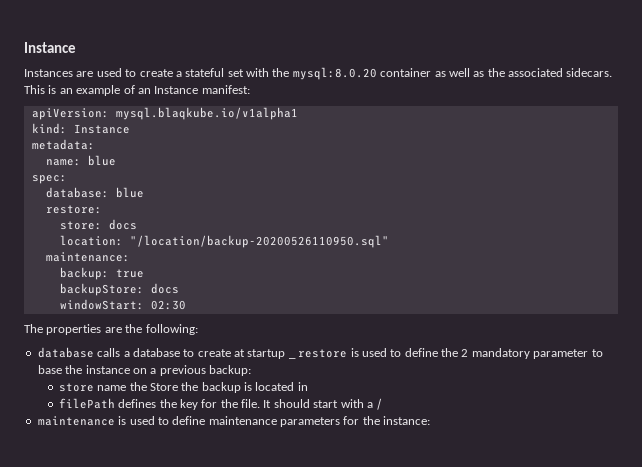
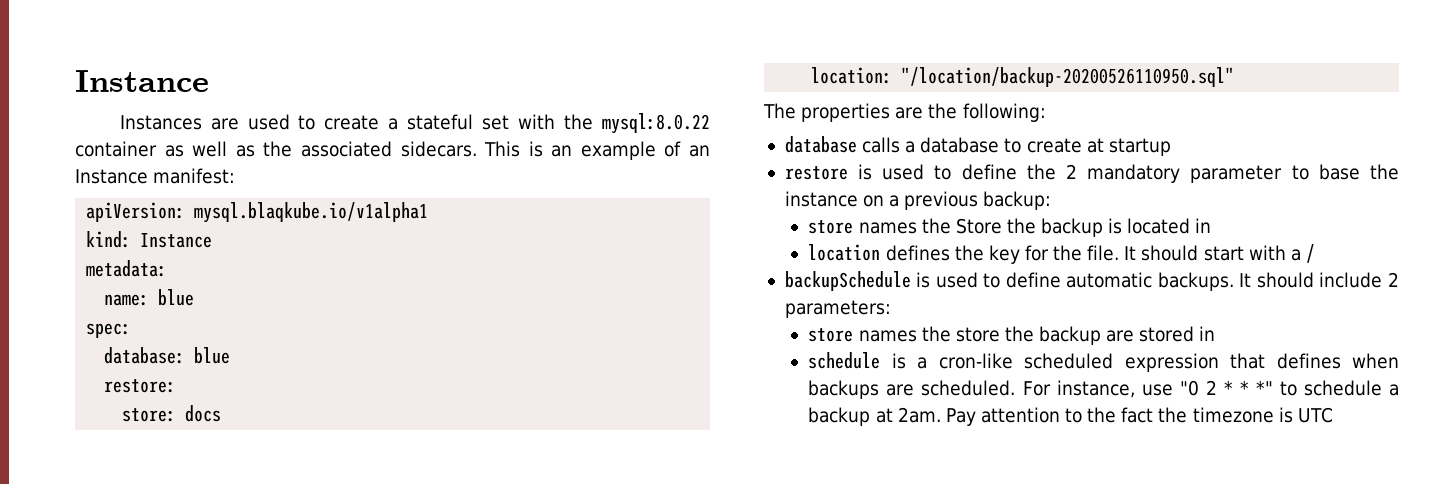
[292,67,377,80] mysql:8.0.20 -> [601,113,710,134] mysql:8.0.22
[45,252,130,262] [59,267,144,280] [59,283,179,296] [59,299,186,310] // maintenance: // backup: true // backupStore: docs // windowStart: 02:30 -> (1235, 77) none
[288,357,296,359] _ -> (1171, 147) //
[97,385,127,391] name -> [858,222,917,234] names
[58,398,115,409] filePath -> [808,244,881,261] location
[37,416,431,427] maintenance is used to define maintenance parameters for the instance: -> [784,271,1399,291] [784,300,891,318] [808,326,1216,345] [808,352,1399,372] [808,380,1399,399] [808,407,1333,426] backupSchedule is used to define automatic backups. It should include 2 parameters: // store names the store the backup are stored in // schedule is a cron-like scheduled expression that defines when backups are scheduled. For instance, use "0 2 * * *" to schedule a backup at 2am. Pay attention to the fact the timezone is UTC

- _Work instruction_:
Exactly as written, reproduce the lines from the beginning of the material through the line with "[97,385,127,391] name ->", and skip any picture.

- _Reply to the task_:
[292,67,377,80] mysql:8.0.20 -> [601,113,710,134] mysql:8.0.22
[45,252,130,262] [59,267,144,280] [59,283,179,296] [59,299,186,310] // maintenance: // backup: true // backupStore: docs // windowStart: 02:30 -> (1235, 77) none
[288,357,296,359] _ -> (1171, 147) //
[97,385,127,391] name -> [858,222,917,234] names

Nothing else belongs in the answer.